Ein Jahr lang hatte sich die Lufthansa schon auf die Übernahme des taumelnden Konkurrenten Air Berlin vorbereitet und hielt Kontakt mit der EU-Wettbewerbsbehörde. Am Donnerstag konnte Konzernchef Carsten Spohr die Verträge unterzeichnen. Die AUA-Mutter will 1,5 Milliarden Euro investieren und den Großteil der insolventen Air Berlin übernehmen: 81 Flugzeuge, hunderte attraktive Slots (Start- und Landefenster) in Deutschland, Spanien und Österreich, 3000 Mitarbeiter sowie die Tochter NIKI. Der reine Kaufpreis beläuft sich auf rund 210 Millionen Euro.
Im Handelsblatt argumentierte Spohr, die Lufthansa habe weltweit nur drei Prozent Marktanteil. Die Ticketpreise würden nach dem Ende von Air Berlin nicht steigen, auf einzelnen Strecken wollte er Verteuerungen allerdings nicht dezidiert ausschließen.
Die heimischen Wettbewerbshüter sind alarmiert. "Jetzt beginnt unsere Arbeit. Es geht darum, eine gute Lösung für den Standort Wien und die Konsumenten zu finden und Monopole zu verhindern", sagt Theo Thanner, Chef der Bundeswettbewerbsbehörde (BWB).
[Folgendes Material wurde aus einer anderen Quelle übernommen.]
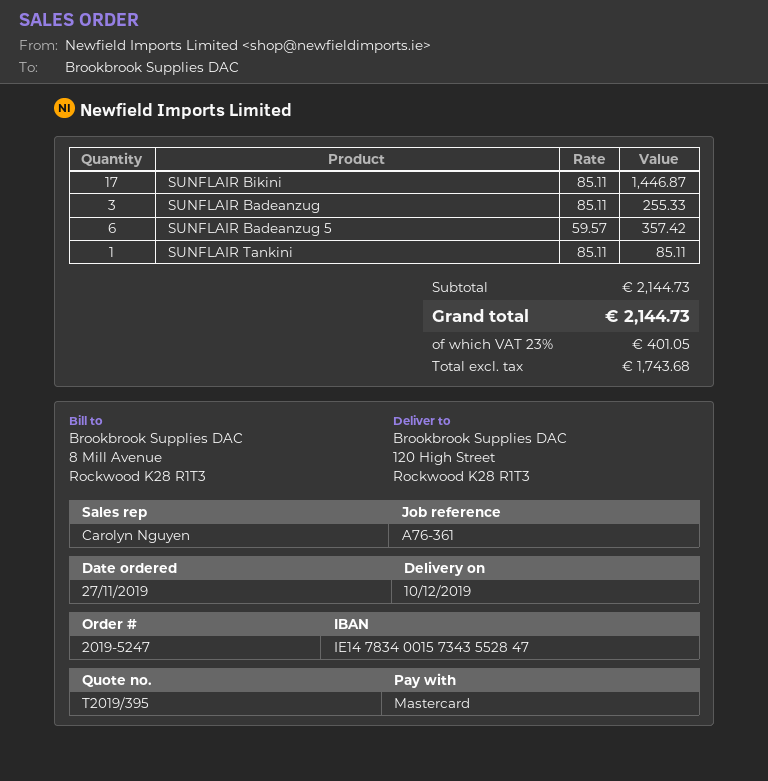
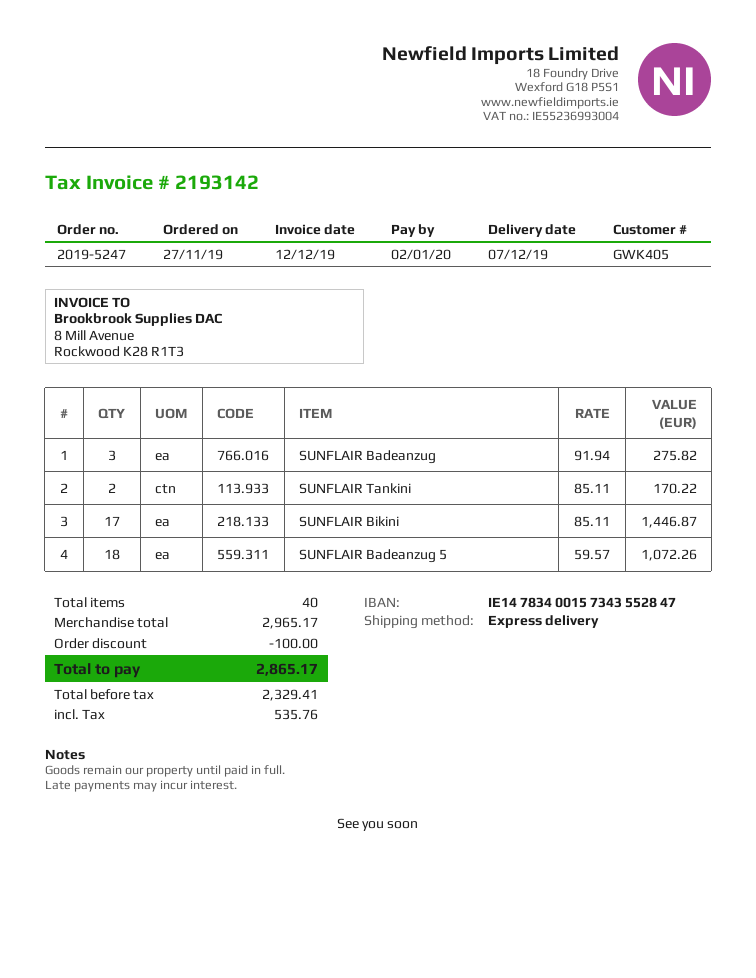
delivery date: 2019-12-10 -> 2019-12-07
SUNFLAIR Badeanzug: 3 x 85.11 = 255.33 -> 3 x 91.94 = 275.82
SUNFLAIR Badeanzug 5: 6 x 59.57 = 357.42 -> 18 x 59.57 = 1072.26
SUNFLAIR Tankini: 1 x 85.11 = 85.11 -> 2 x 85.11 = 170.22
subtotal: 2144.73 -> 2965.17
discount: none -> 100.00
net: 1743.68 -> 2329.41
tax: 401.05 -> 535.76
total: 2144.73 -> 2865.17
Am Flughafen Wien kommt der Lufthansa-Konzern in den Morgenspitzen (begehrteste Start- und Landezeiten) mit der Übernahme von NIKI und Air Berlin künftig auf einen Marktanteil von 86 Prozent.
Thanner erwartet für Wien eine Erhöhung der Ticketpreise um rund 20 Prozent. Solche Preissteigerungen ergäben sich erfahrungsgemäß bei der Bildung von Monopolen. Die Reisebürowirtschaft hat, der Sonntag-KURIER berichtete, allerdings Steigerungen bis zum Dreifachen errechnet. Verglichen wurden Strecken ab Wien vor und nach dem Ausstieg von NIKI bzw. Air Berlin. Thanner will seine Bedenken in Brüssel "klar und intensiv vorbringen". Noch für Oktober hat sich eine Lufthansa-Delegation in Wien angekündigt.
In Berlin wird heftig darüber spekuliert, dass sich Spohr, der bereits bis Ende 2017 mit dem kartellrechtlichen Okay rechnet, durch einen Trick zumindest einen Zeitgewinn verschaffen könnte. Die 21 NIKI-Flugzeuge könnten von der Lufthansa-Billigtochter Eurowings im sogenannten Wet-Lease übernommen werden – mit den Mitarbeitern und den Slots. Dafür bräuchte Spohr keine wettbewerbsrechtliche Genehmigung und der Lufthansa kann es ziemlich egal sein, wie lange das Verfahren dauert. "Wenn das in Brüssel durchgeht, braucht künftig niemand mehr eine Airline zu kaufen, sondern übernimmt jede Fluggesellschaft de facto über Wet-Lease", kritisieren Insider.
Für Niki Lauda "hat sich die Marke NIKI damit erledigt". Er hofft stark auf die Wettbewerbsbehörden. "Es kann ja nicht im Interesse der Passagiere sein, dass wir für alles Regelhüter haben, die dann nichts tun." Lauda hatte mit Thomas Cook und Condor auch ein Angebot gelegt, kam aber nicht einmal in den engeren Interessentenkreis.
Noch verhandelt wird für einen Teil von Air Berlin mit EasyJet. Doch die Briten sollen ihr Offert von 50 bereits auf 30 Millionen Euro reduziert haben. EasyJet pokert geschickt. Um bei der Wettbewerbsbehörde durchzukommen, braucht die Lufthansa EasyJet als Feigenblatt. Als alleiniger Käufer wäre eine Genehmigung für die Lufthansa wesentlich schwieriger. Steigt EasyJet aber tatsächlich aus, könnte Lauda wieder Chancen haben.
Der NIKI-Betriebsrat erwartet eine Garantie für alle 1000 Arbeitsplätze und hofft sehr, dass Wien als Heimatbasis beibehalten wird.